Era la mujer más hermosa que estos ancianos ojos han visto nunca. No sabría calcular con exactitud, pero yo diría que no más de veinte años, señor. La encontré dormida cerca de la montaña, en las rocas al sur del lago. Llevaba un kimono de seda fina con delicados diseños en todas las tonalidades del cielo.
¿Qué hacía yo en el lago? Bueno, buscaba materiales para mis tintas, señor. Me acerqué al lago para lavarme cuando vi sus largos cabellos salir de una roca, flotando serenamente en el agua. No, estaba sola. No había rastro de ningún hombre ni caballo, señor.
No había forma de llegar hasta donde estaba la mujer sin meterse al lago. A pesar del frío, me abrí paso entre los juncos y, con grandes esfuerzos, bien se ve que este cuerpo ya no está para salvar a nadie, logré llevar a la mujer hasta la orilla.
¿Qué si estaba armada, dice? [sonríe con ternura]. No. Bueno, llevaba una pequeña daga. Si, filosa, pero pequeña. Sólo podría haber hecho daño usándola con malicia, pero esas manos tan delicadas y de tan noble belleza no pudieron conocer nunca la maldad.

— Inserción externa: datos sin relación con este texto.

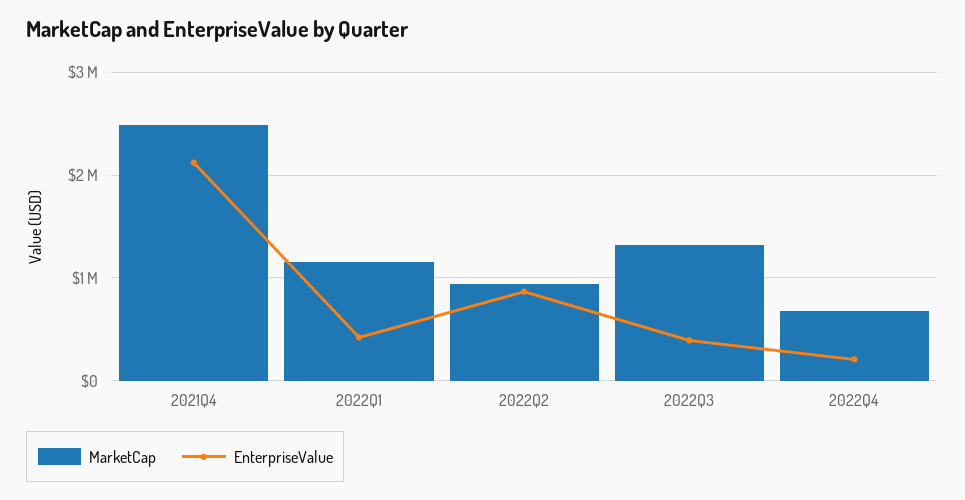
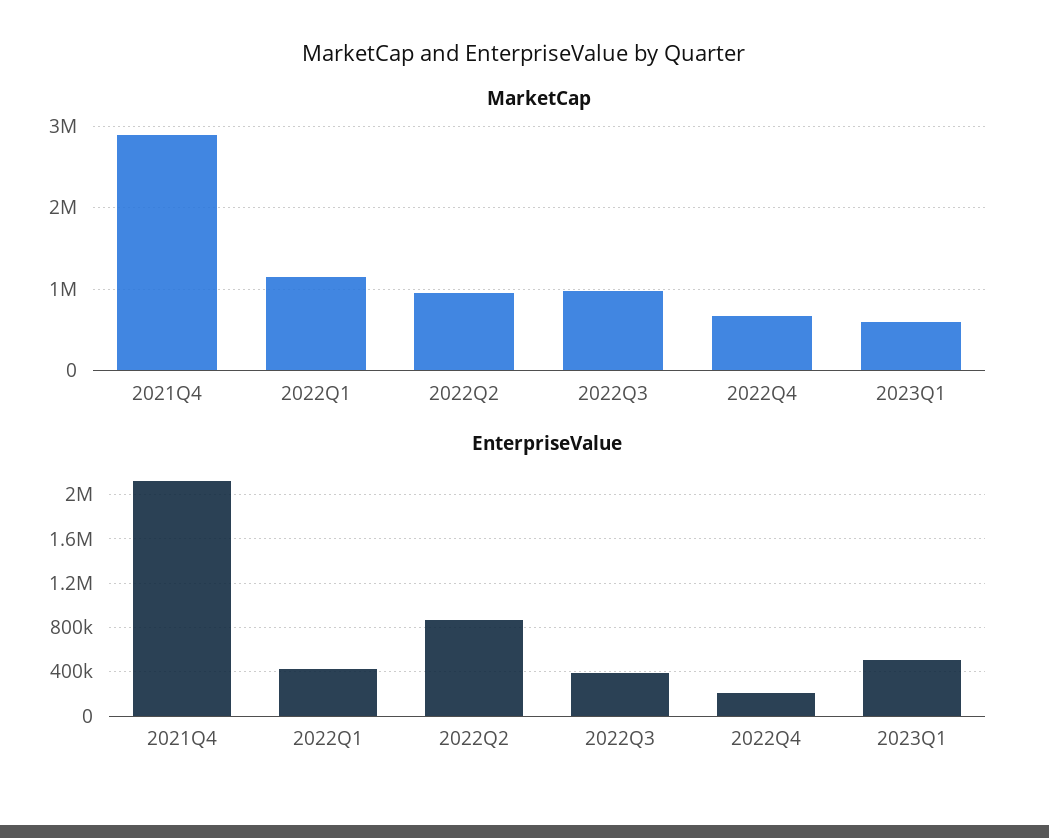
MarketCap, 2021Q4: 2500000 -> 2900000
MarketCap, 2022Q3: 1300000 -> 1000000
MarketCap, 2023Q1: none -> 600000
EnterpriseValue, 2023Q1: none -> 500000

Con mucho cuidado la dejé en el suelo tapizado de hojas, guardé la daga en mi alforja para que nadie resultara accidentalmente herido, y fui en busca de mi caballo. Lo había dejado atado a un cedro cerca de la carretera. Al regresar, la mujer había desaparecido. Si señor, ¿qué haría un caligrafista, que sólo conoce el manejo del fude, con un arma así? Aquí la tiene.
Después de leer el cuento de Ryunosuke Akutagawa, nos fue asignado un personaje del que sólo sabíamos su ocupación, y la instrucción era escribir algo según el mismo estilo del cuento, que encajara en él pues.